Web page edit records:
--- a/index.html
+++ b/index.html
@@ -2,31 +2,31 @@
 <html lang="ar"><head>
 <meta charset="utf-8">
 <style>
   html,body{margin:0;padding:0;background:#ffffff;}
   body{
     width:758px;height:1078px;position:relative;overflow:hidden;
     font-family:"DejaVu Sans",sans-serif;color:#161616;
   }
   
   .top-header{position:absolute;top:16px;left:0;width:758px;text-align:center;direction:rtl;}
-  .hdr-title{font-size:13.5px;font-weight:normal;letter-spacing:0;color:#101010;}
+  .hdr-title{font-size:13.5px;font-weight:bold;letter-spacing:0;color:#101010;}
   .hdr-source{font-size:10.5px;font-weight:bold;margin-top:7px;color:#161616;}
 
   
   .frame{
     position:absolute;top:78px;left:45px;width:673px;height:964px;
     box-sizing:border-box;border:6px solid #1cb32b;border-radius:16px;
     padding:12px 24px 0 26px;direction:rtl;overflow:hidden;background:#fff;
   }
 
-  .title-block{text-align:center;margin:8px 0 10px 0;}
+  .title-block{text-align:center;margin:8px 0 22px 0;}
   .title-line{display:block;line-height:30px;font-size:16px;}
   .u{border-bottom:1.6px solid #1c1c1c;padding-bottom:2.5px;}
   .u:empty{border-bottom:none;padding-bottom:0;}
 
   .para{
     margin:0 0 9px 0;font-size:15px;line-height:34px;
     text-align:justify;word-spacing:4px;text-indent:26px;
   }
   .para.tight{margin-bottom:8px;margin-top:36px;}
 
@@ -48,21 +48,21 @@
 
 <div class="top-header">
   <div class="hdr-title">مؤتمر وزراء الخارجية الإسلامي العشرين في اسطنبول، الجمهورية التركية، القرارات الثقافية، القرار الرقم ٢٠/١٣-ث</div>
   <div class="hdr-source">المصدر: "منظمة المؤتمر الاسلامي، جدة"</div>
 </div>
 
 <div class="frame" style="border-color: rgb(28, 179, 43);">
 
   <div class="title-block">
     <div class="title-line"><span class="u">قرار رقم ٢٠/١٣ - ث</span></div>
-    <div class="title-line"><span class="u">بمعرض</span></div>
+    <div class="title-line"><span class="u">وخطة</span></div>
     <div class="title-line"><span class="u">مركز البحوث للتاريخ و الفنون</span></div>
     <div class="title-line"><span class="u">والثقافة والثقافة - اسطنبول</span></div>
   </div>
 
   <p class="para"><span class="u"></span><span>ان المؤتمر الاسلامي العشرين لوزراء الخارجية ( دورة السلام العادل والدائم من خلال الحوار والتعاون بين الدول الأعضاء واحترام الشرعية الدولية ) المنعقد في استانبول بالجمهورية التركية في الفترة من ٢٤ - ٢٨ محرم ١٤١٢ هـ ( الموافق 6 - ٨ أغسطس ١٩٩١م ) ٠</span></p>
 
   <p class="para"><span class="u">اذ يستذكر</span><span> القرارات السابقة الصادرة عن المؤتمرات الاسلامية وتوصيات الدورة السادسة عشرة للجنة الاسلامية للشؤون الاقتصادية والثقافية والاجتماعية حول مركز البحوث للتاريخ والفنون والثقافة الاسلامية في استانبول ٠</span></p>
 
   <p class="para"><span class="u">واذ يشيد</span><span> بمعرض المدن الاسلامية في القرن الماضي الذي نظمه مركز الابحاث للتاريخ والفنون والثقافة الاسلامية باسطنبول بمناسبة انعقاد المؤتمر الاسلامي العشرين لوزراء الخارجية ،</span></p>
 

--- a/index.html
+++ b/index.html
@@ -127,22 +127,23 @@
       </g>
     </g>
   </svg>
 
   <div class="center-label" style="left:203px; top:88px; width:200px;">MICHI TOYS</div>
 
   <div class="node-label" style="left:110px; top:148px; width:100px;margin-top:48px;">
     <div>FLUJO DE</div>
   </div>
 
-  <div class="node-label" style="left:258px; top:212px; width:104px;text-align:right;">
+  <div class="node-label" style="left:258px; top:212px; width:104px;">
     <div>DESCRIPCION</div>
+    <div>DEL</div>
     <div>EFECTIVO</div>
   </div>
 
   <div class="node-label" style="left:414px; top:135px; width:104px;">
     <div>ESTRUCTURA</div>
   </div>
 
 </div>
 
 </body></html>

What to do: Check each line of the data for the word "align", then state only how many lines hold it.

Answer for the task: 5